Isso era demais. Um discípulo o redarguiu:
– Agora estás exagerando. Estas tuas palavras são falsas. Estamos aqui cansados, com fome e com frio. Nesta noite, poderemos ser assaltados por animais ferozes. Fomos mandados embora e não temos para onde ir. Por qual razão estás agradecendo a Deus? – O mestre respondeu:
– É verdade e o repito: Deus me dá o que eu preciso. Esta noite eu tenho necessidade de pobreza, de ser rejeitado, de ter fome e medo do perigo. Se não fosse assim, por que Deus me teria dado tudo isso? Deve ser mesmo aquilo que eu preciso. Se acredito que Deus cuida de mim, ele conhece as minhas necessidades. Não posso deixar de lhe agradecer.

Sem dúvida, o mestre daquela religião tinha muita confiança em Deus, ao ponto de conseguir louvá-lo e agradecer-lhe, apesar das dificuldades e privações que estava experimentando. Deus não quer o nosso sofrimento, mas talvez nos deixe faltar algo que, pensamos, nos seja necessário, para que consigamos descobrir algo mais necessário ainda. Essa foi a grande descoberta da mulher samaritana, quando encontrou Jesus à beira do poço de Jacó. Ela estava precisando de uma “água” muito diferente, para satisfazer uma sede bem mais profunda que aquela corriqueira, que a obrigava a ir ao poço todos os dias.

O que o evangelista João nos conta precisa de uma atenta e minuciosa compreensão. O diálogo entre Jesus e a samaritana é muito mais que uma simples troca de palavras entre duas pessoas. Jesus tem algo muito precioso para nos oferecer, mas quer que sejamos nós mesmos a querê-lo. Assim a conversa começa com um pedido inusitado. É ele mesmo que toma a iniciativa. Ele, um homem judeu, que pede água a uma mulher samaritana. Dessa forma, ele se coloca no mesmo plano dela. Todo ser humano tem sede e precisa de água para satisfazê-la. Sempre, todo dia, a vida inteira, se não quer morrer. Água e vida andam juntas, assim como a sede de amor e a sede de Deus que procuramos sem mesmo saber.
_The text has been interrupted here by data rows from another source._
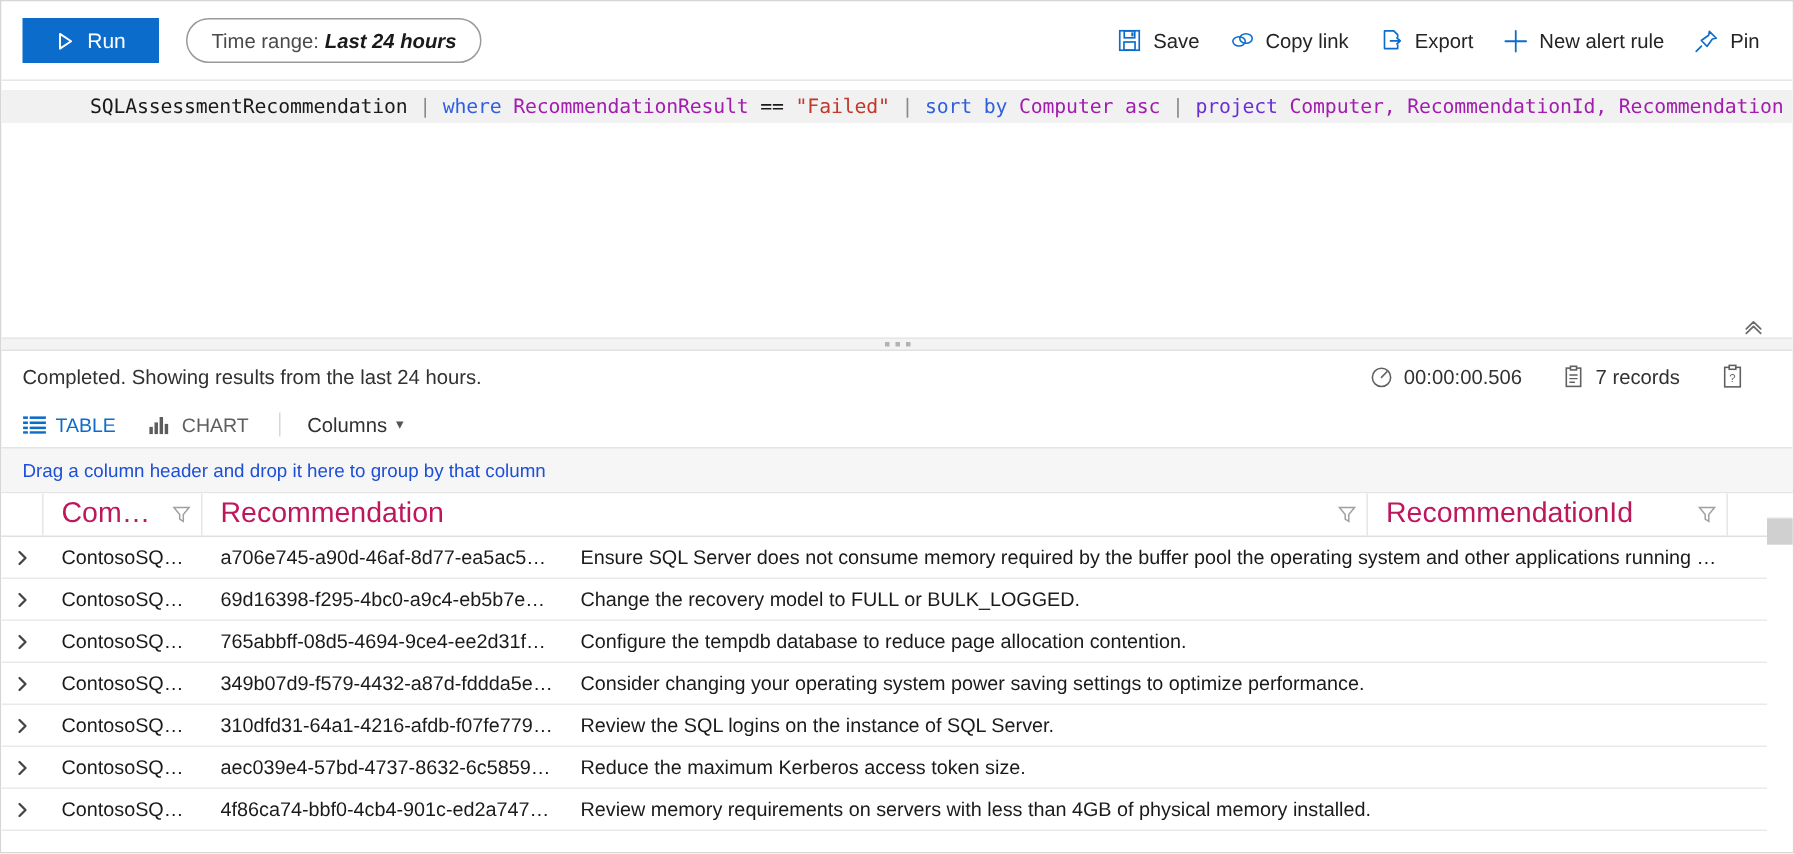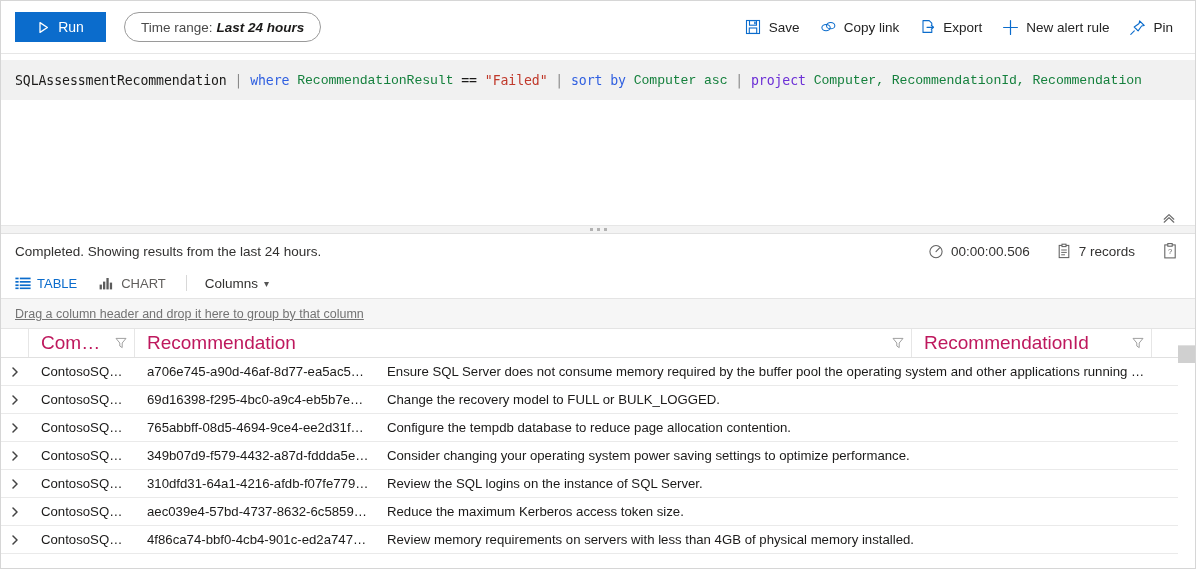--- a/index.html
+++ b/index.html
@@ -88,34 +88,35 @@
   .query-pane {
     flex: 0 0 auto;
     height: 181px;
     position: relative;
     background: #ffffff;
     border-top: 1px solid #e6e6e6;
     padding-top: 6px;
   }
   .query-line {
     background: #f1f1f1;
-    height: 40px;
+    height: 22px;
     display: flex;
     align-items: center;
     padding: 0 6px 0 14px;
     font-family: "DejaVu Sans Mono", "Liberation Mono", monospace;
     font-size: 13.2px;
     white-space: pre;
     overflow: hidden;
     letter-spacing: -0.1px;
+    justify-content: flex-end;
   }
   .tok-table { color: #1b1a19; }
   .tok-pipe  { color: #8a8a8a; }
   .tok-kw    { color: #2f5fe0; }
-  .tok-id    { color: #15803d; font-family: Liberation Mono, monospace; }
+  .tok-id    { color: #a21caf; }
   .tok-op    { color: #1b1a19; }
   .tok-str   { color: #c0392b; }
   .tok-kw2   { color: #6c2fd6; }
 
   .collapse-btn {
     position: absolute;
     right: 14px;
     bottom: 4px;
     width: 24px; height: 24px;
     display: flex; align-items: center; justify-content: center;
@@ -141,21 +142,21 @@
     display: flex;
     flex-direction: column;
     background: #ffffff;
     min-height: 0;
   }
   .status-row {
     height: 34px;
     flex: 0 0 34px;
     display: flex;
     align-items: center;
-    padding: 0 16px 0 14px;
+    padding: 0 31px 0 14px;
     font-size: 13.5px;
     color: #323130;
   }
   .status-text { flex: 0 0 auto; }
   .status-spacer { flex: 1 1 auto; }
   .stat-chip {
     display: inline-flex; align-items: center; gap: 7px;
     font-size: 13.5px; color: #323130;
     margin-left: 26px;
   }
@@ -192,22 +193,21 @@
   .groupbar {
     height: 31px;
     flex: 0 0 31px;
     display: flex;
     align-items: center;
     padding: 0 14px;
     background: #f6f6f6;
     border-top: 1px solid #e4e4e4;
     border-bottom: 1px solid #e4e4e4;
     font-size: 12.5px;
-    color: #737373;
-    text-decoration: underline;
+    color: #1d4ed8;
   }
 
   
   .grid-wrap {
     flex: 1 1 auto;
     display: flex;
     min-height: 0;
     background: #fff;
   }
   .grid {

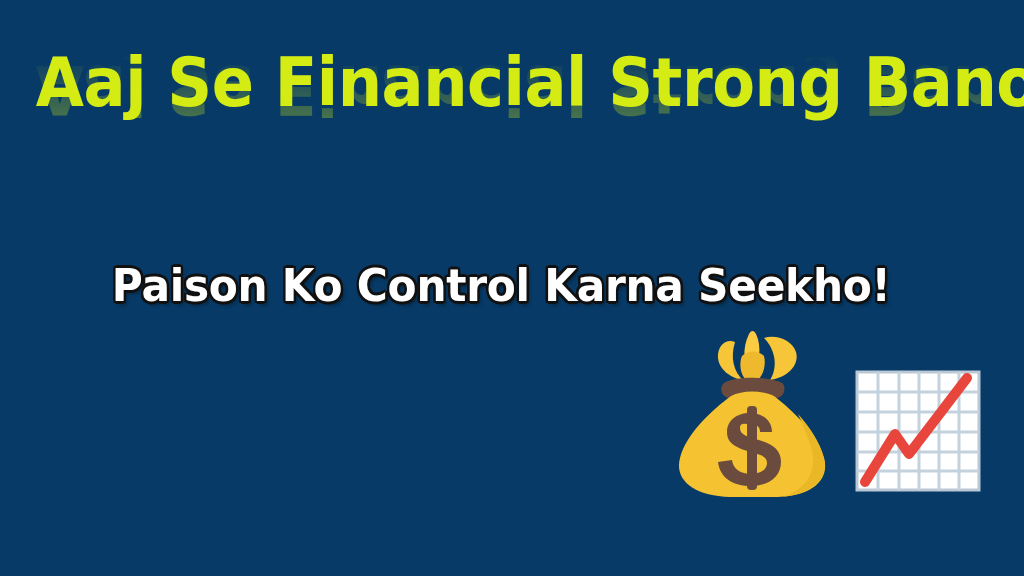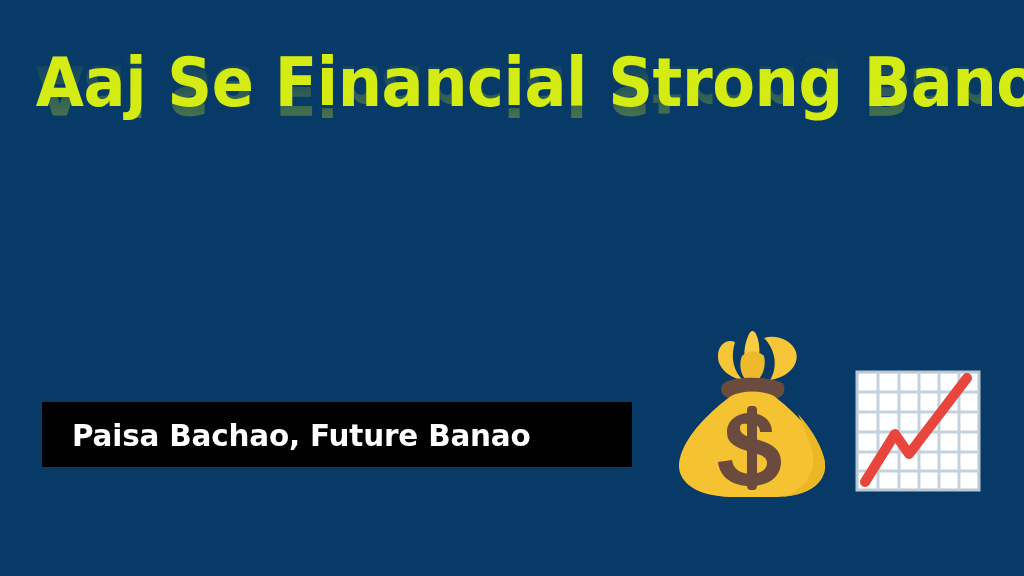--- a/index.html
+++ b/index.html
@@ -150,24 +150,24 @@
 </head>
 <body>
 
 <div id="canvas">
 
   <div class="headline-wrap">
     <div class="headline">Aaj Se Financial Strong Bano!</div>
     <div class="headline-reflection">Aaj Se Financial Strong Bano!</div>
   </div>
 
-
-  <div class="tagline-box">
-    <div class="tagline-text">Paisa Bachao, Future Banao</div>
-  </div>
+  <div class="gradient-banner">
+    <div class="gradient-banner-text">Paison Ko Control Karna Seekho!</div>
+  </div>
+
 
   <div class="money-bag">
     <svg viewBox="0 0 160 172" width="160" height="172" xmlns="http://www.w3.org/2000/svg">
 
       <path d="M63 14 C58 30 62 44 71 52 C58 50 47 41 46 30 C45 18 54 10 63 14 Z" fill="#f7c638"></path>
       <path d="M77 6 C70 20 71 38 79 50 C88 38 90 18 84 6 C82 2 79 2 77 6 Z" fill="#fbcc43"></path>
       <path d="M92 10 C104 6 120 12 124 24 C128 38 114 50 98 52 C106 40 104 22 92 10 Z" fill="#f7c638"></path>
       <path d="M70 28 C76 22 86 22 92 28 C94 36 92 46 86 52 L74 52 C68 46 67 35 70 28 Z" fill="#eeb92c"></path>
 
       <path d="M52 55 C62 48 98 48 110 55 C114 58 113 66 108 69 C96 75 64 75 54 69 C48 66 48 58 52 55 Z" fill="#6b4b3e"></path>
A samaritana não tinha tido uma vida feliz. A prova eram os cinco maridos deixados para trás. Também o encontro com Deus não era fácil. Quantas discussões sobre a religião, talvez inúteis para quem não as entendia. Mas agora ela tinha à sua frente alguém que lhe falava da sua vida com a liberdade de um profeta, sem julgá-la ou condená-la. Alguém que lhe falava de Deus, com a sabedoria de quem conhece as profundezas do espírito, além de toda disputa. Alguém que com a sua amizade estava lhe oferecendo uma água viva que ele tirava do profundo do seu coração aberto, sincero, coração de quem quer caminhar junto com todos aqueles que buscam um sentido mais profundo e bonito da vida.

Assim Jesus diz àquela mulher anônima, pobre e infeliz, algo que não vai dizer aos mestres e aos doutores da Lei, aos grandes e aos abastados deste mundo: ele é o messias, o enviado do Pai. Para entendê-lo e acolhê-lo precisa ter fome e sede de amor e de paz, ter sede do Deus verdadeiro. Os que somente buscam grandeza, riqueza e poder, os que se constroem um deus feito de leis e preceitos não vão entender.

Faz bem sentir falta de alguma coisa e de alguém. Somente assim ficará um cantinho em nossa vida para que o amor de Deus e do próximo o possa preencher. Mas sempre se o pedirmos agradecidos. Como um dom.